>>>>>

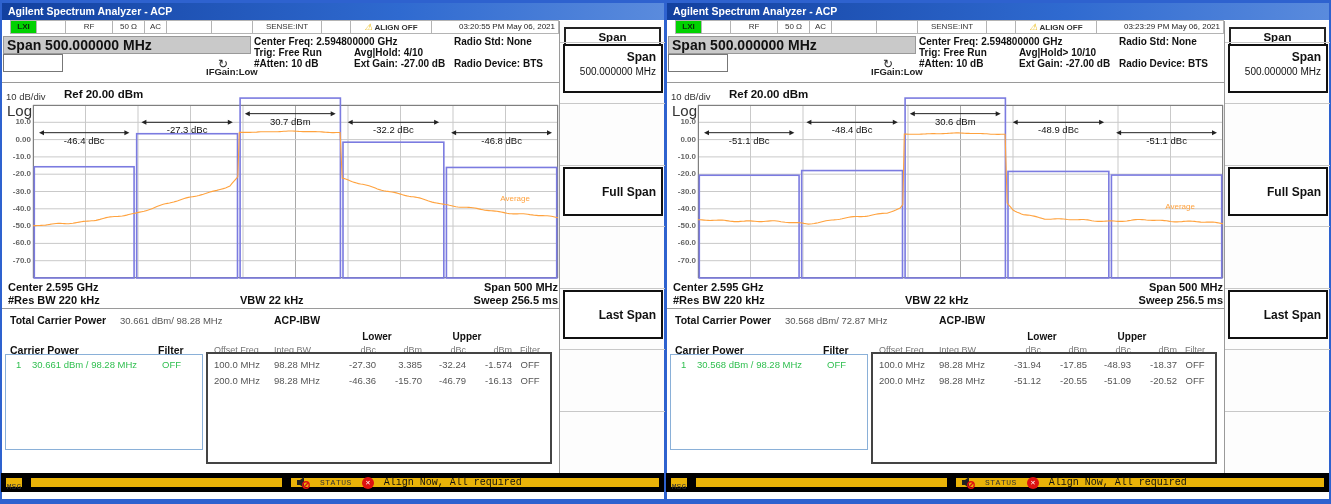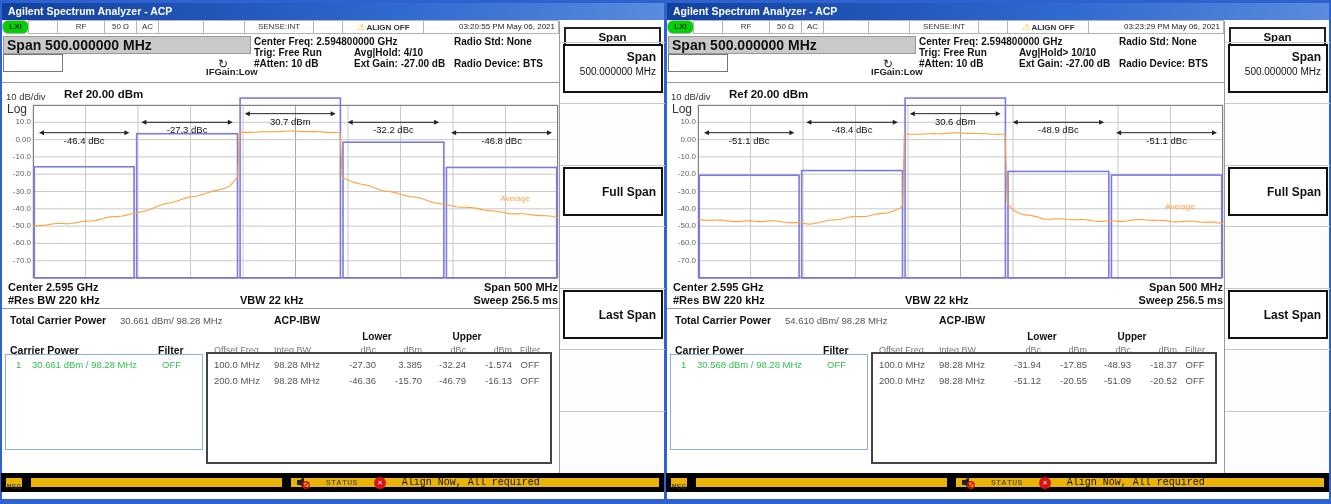"LXI" .sc:first-child { border-radius: 6px -> none; margin-left: 0 -> 8px }
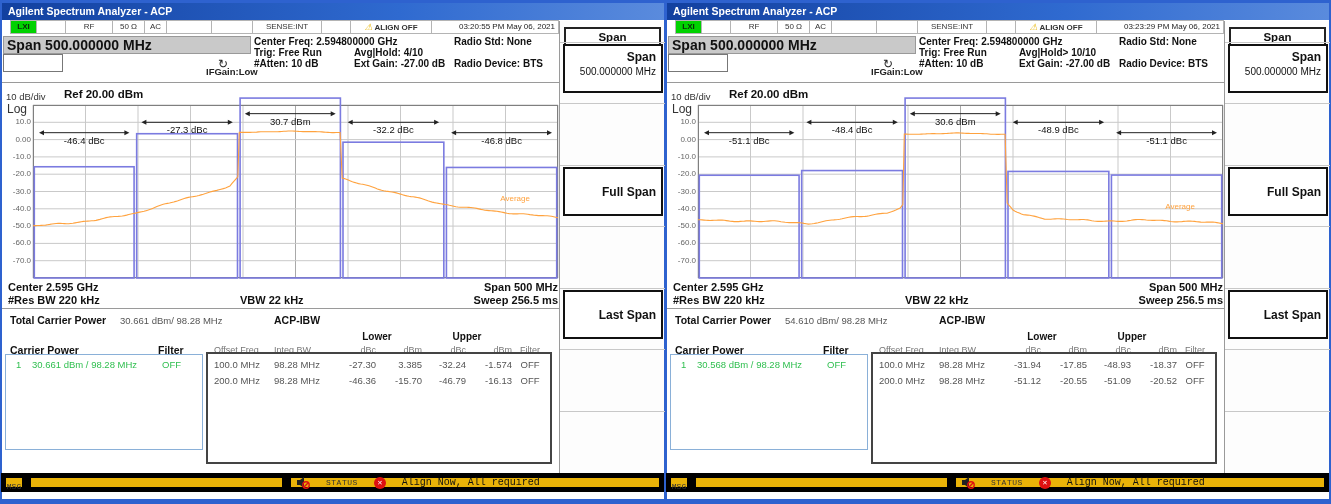"Log" .log-label { font-size: 12px -> 15px }
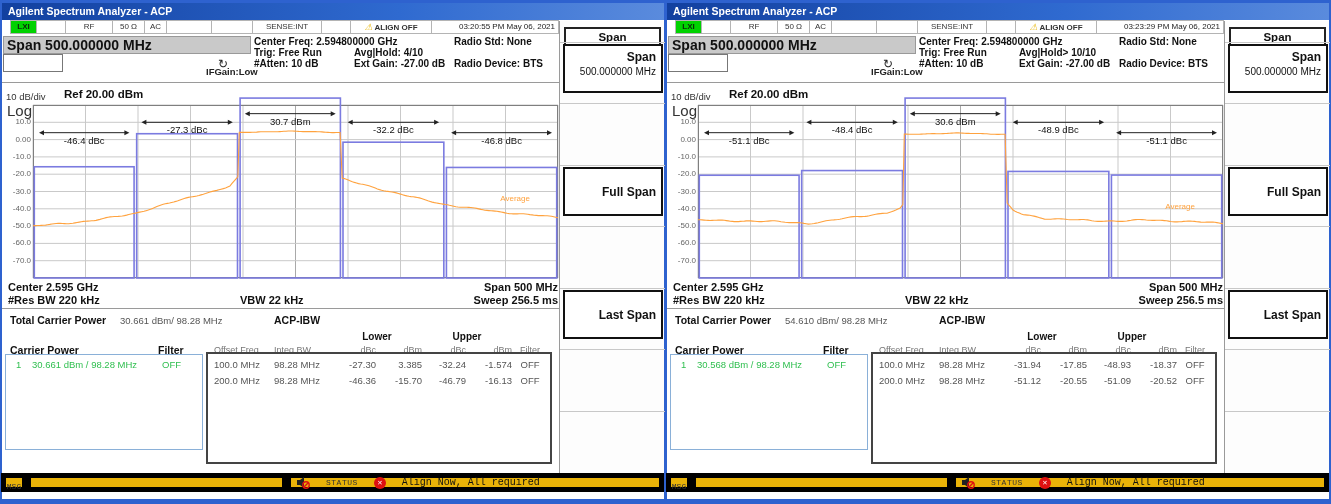"10.0" .ytick { font-weight: none -> bold }
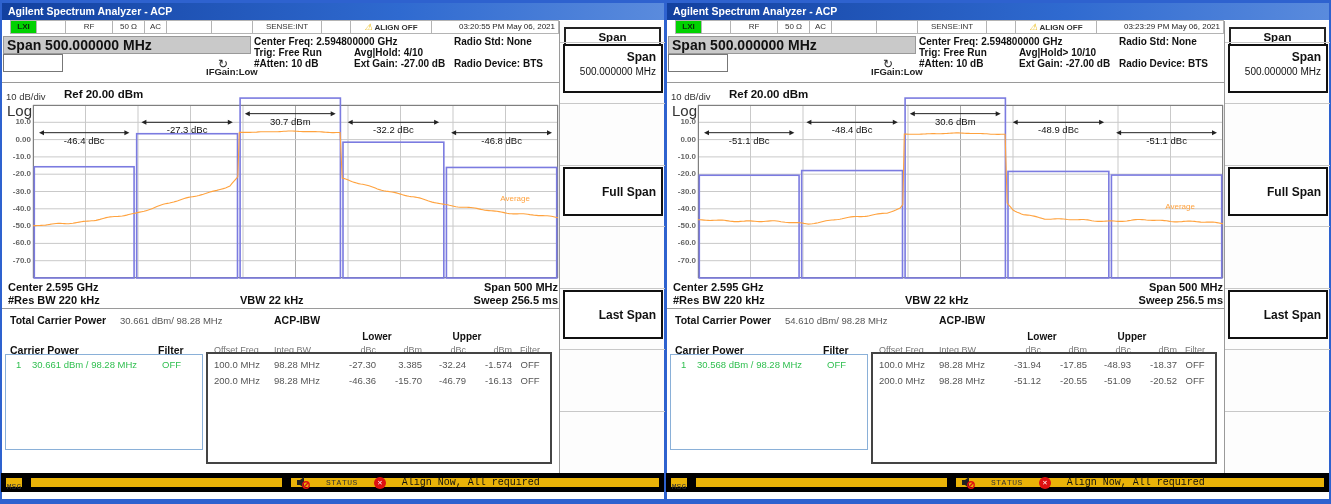"54.610 dBm/ 98.28 MHz" span.r-totalval { text: 54.610 dBm/ 98.28 -> 30.568 dBm/ 72.87 }
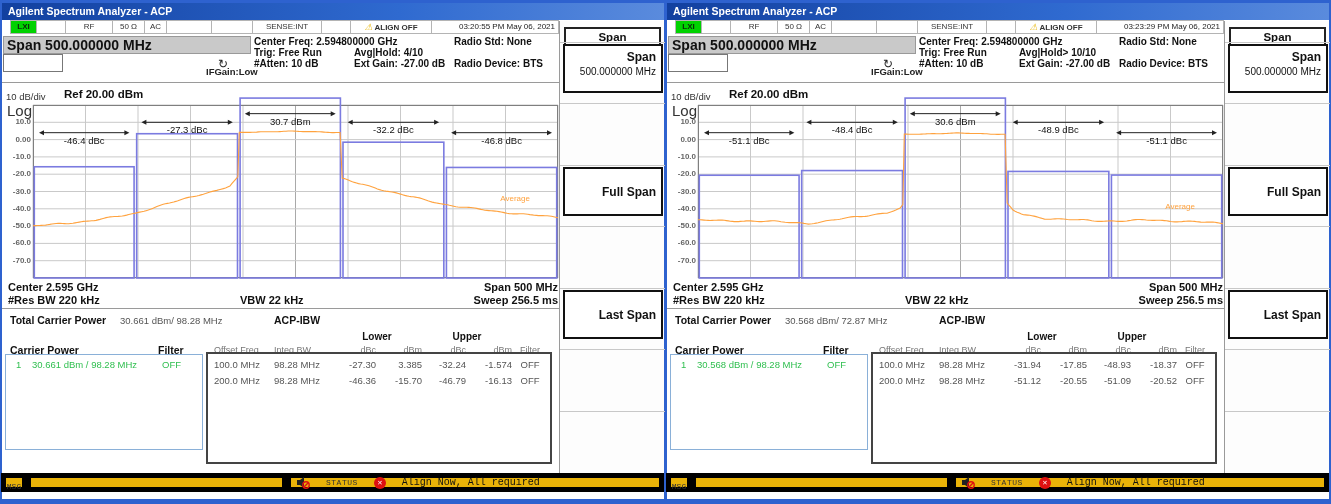"STATUS" .bb-status { gap: 16px -> 10px }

<<<<<

### Directions
The records above are to be restated word for word, with every picture left out.

### Worked solution
"LXI" .sc:first-child { border-radius: 6px -> none; margin-left: 0 -> 8px }
"Log" .log-label { font-size: 12px -> 15px }
"10.0" .ytick { font-weight: none -> bold }
"54.610 dBm/ 98.28 MHz" span.r-totalval { text: 54.610 dBm/ 98.28 -> 30.568 dBm/ 72.87 }
"STATUS" .bb-status { gap: 16px -> 10px }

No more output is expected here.